WHAT YOU NEED TO DO: Without any pictures, reproduce exactly the lines running from the line containing "text: Export ->" through the end of the entries.

^^^^^^^^^^^^^^^^

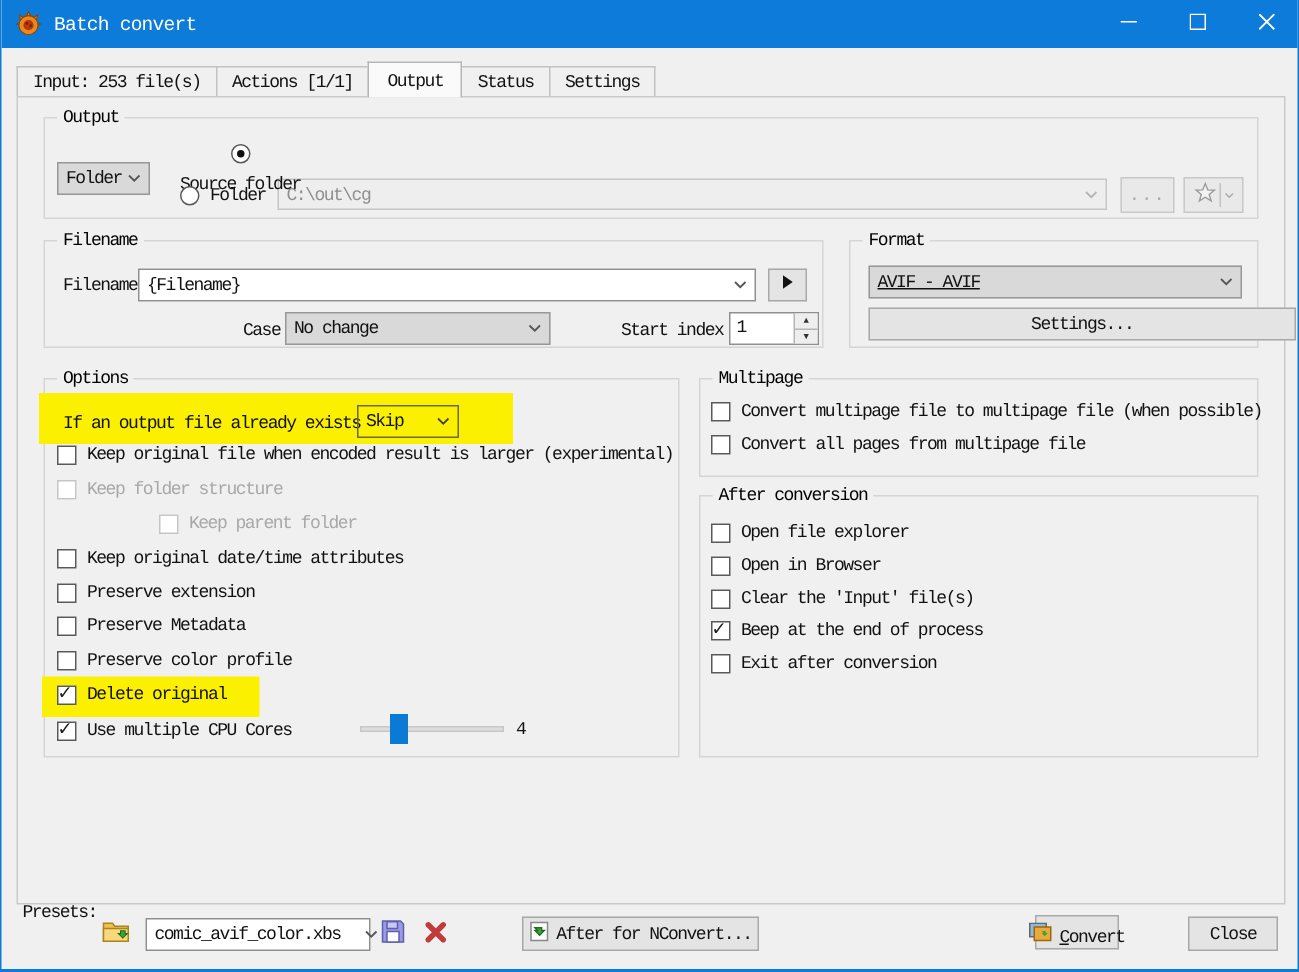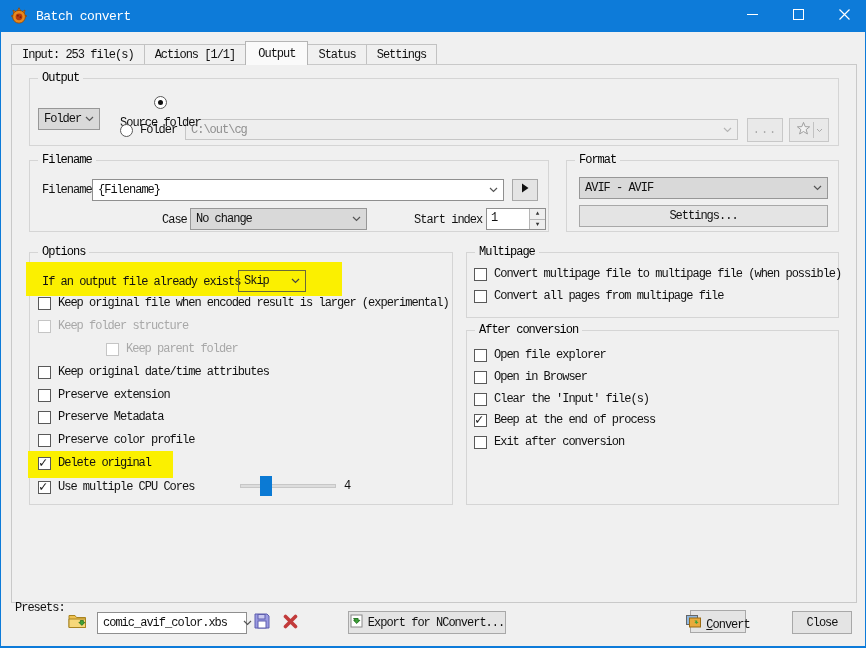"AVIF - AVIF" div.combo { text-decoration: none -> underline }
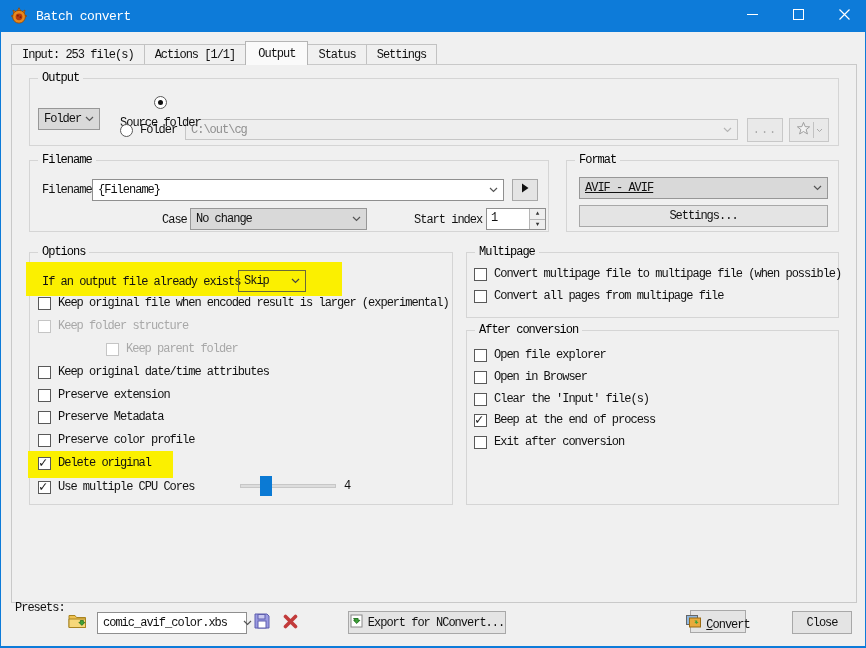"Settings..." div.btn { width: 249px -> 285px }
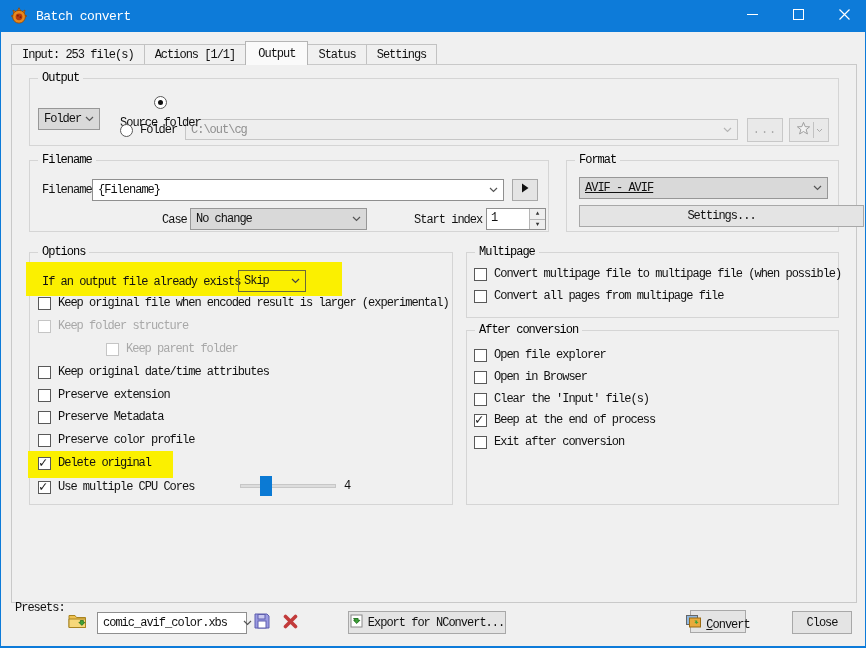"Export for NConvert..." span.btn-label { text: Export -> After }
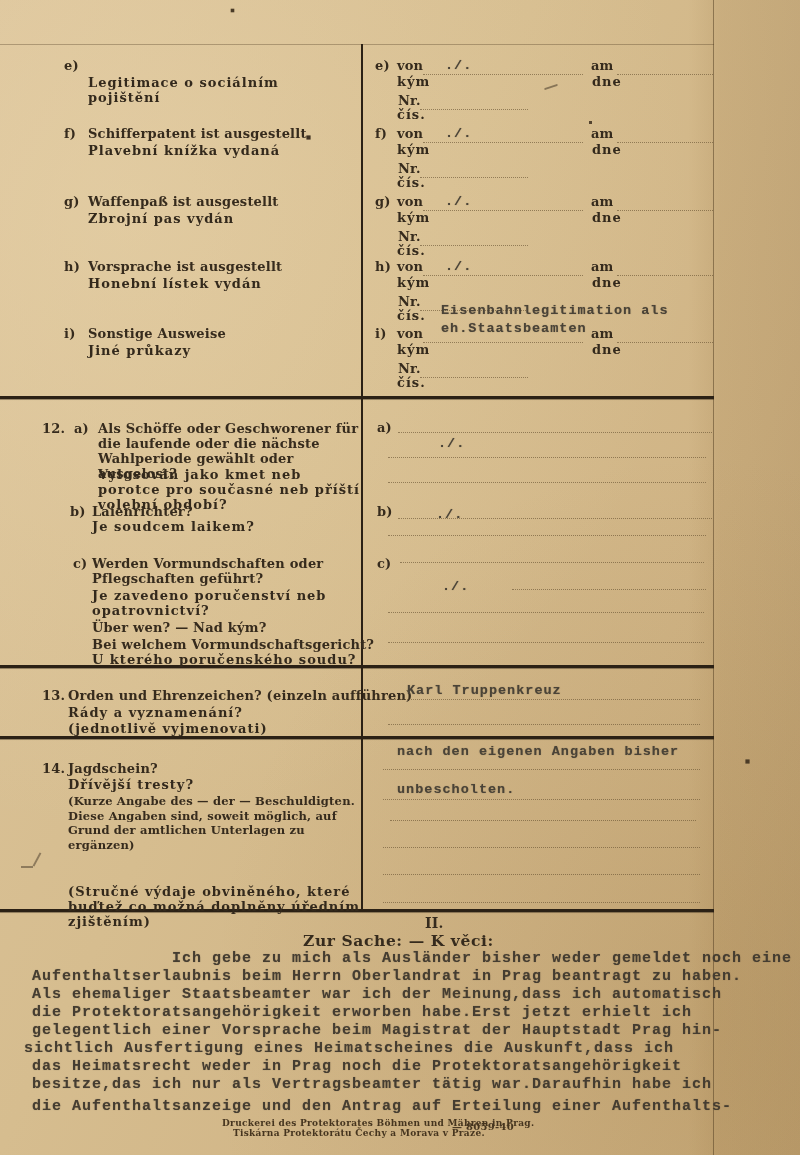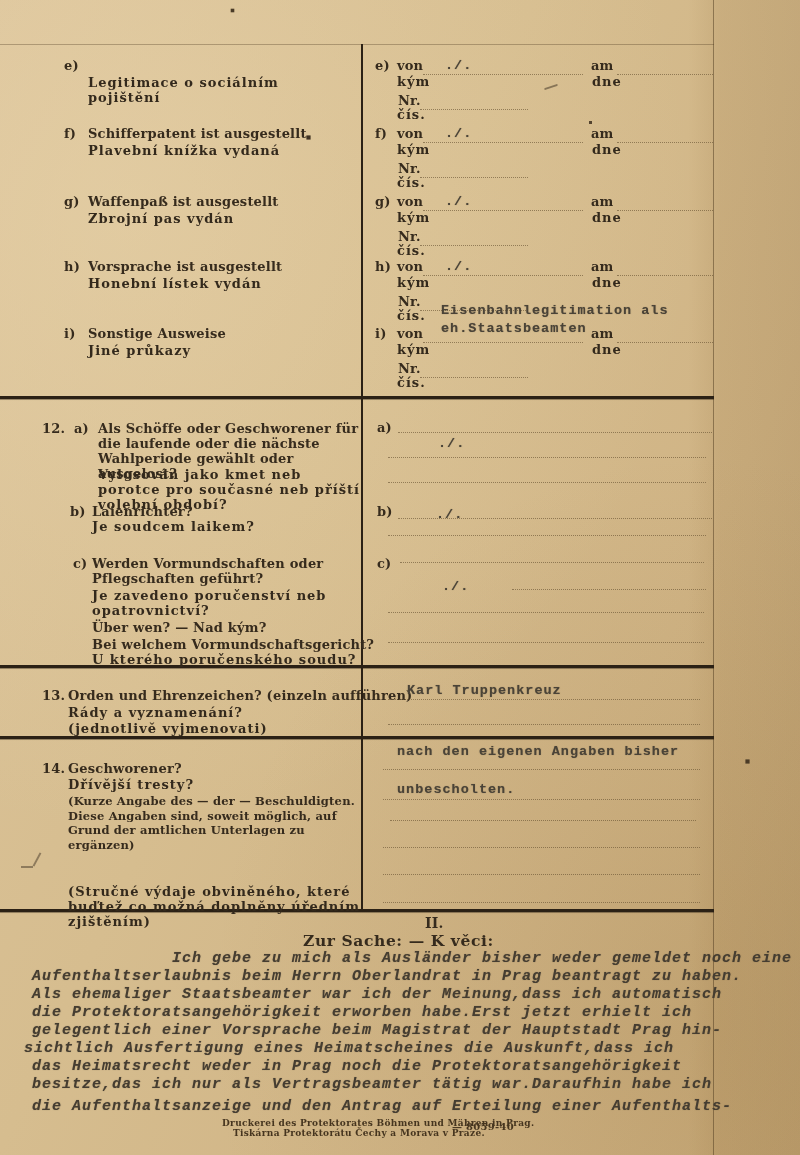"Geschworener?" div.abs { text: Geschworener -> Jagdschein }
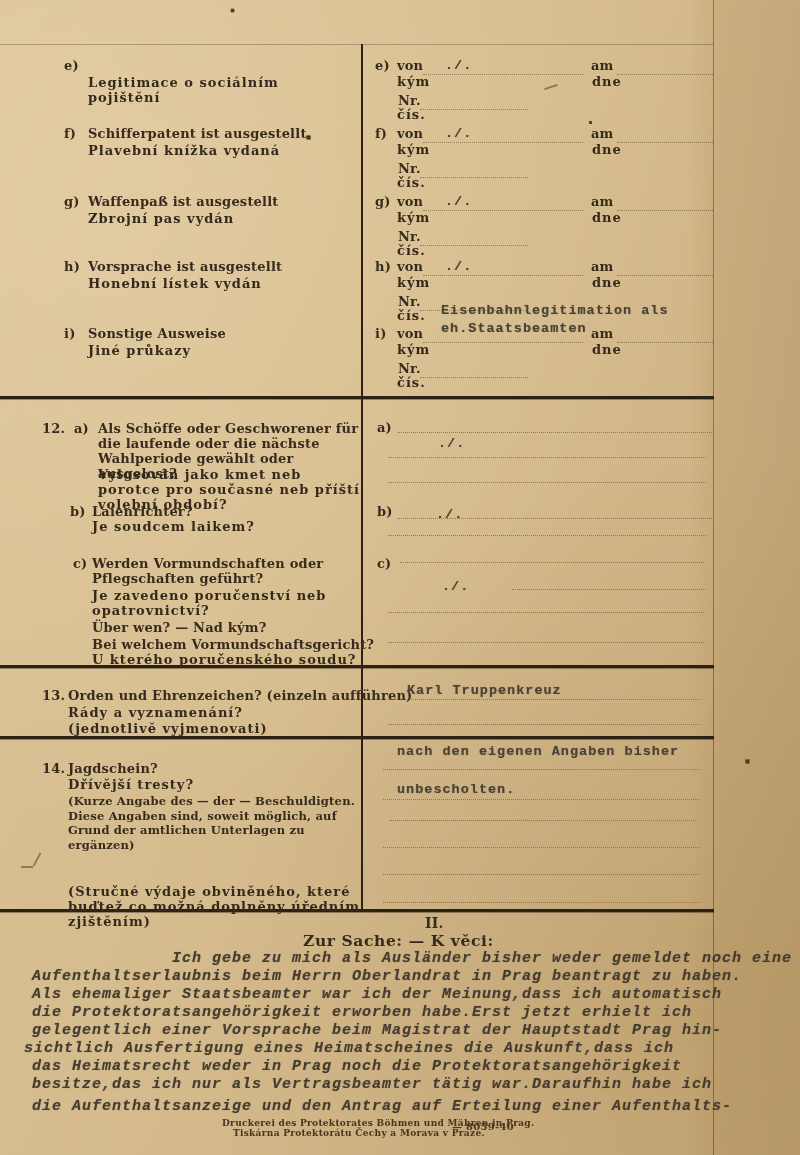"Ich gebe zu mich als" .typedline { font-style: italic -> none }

^^^^^^^^^^^^^^^^

SOLUTION TO THIS PROBLEM:
"Export for NConvert..." span.btn-label { text: Export -> After }
"Geschworener?" div.abs { text: Geschworener -> Jagdschein }
"Ich gebe zu mich als" .typedline { font-style: italic -> none }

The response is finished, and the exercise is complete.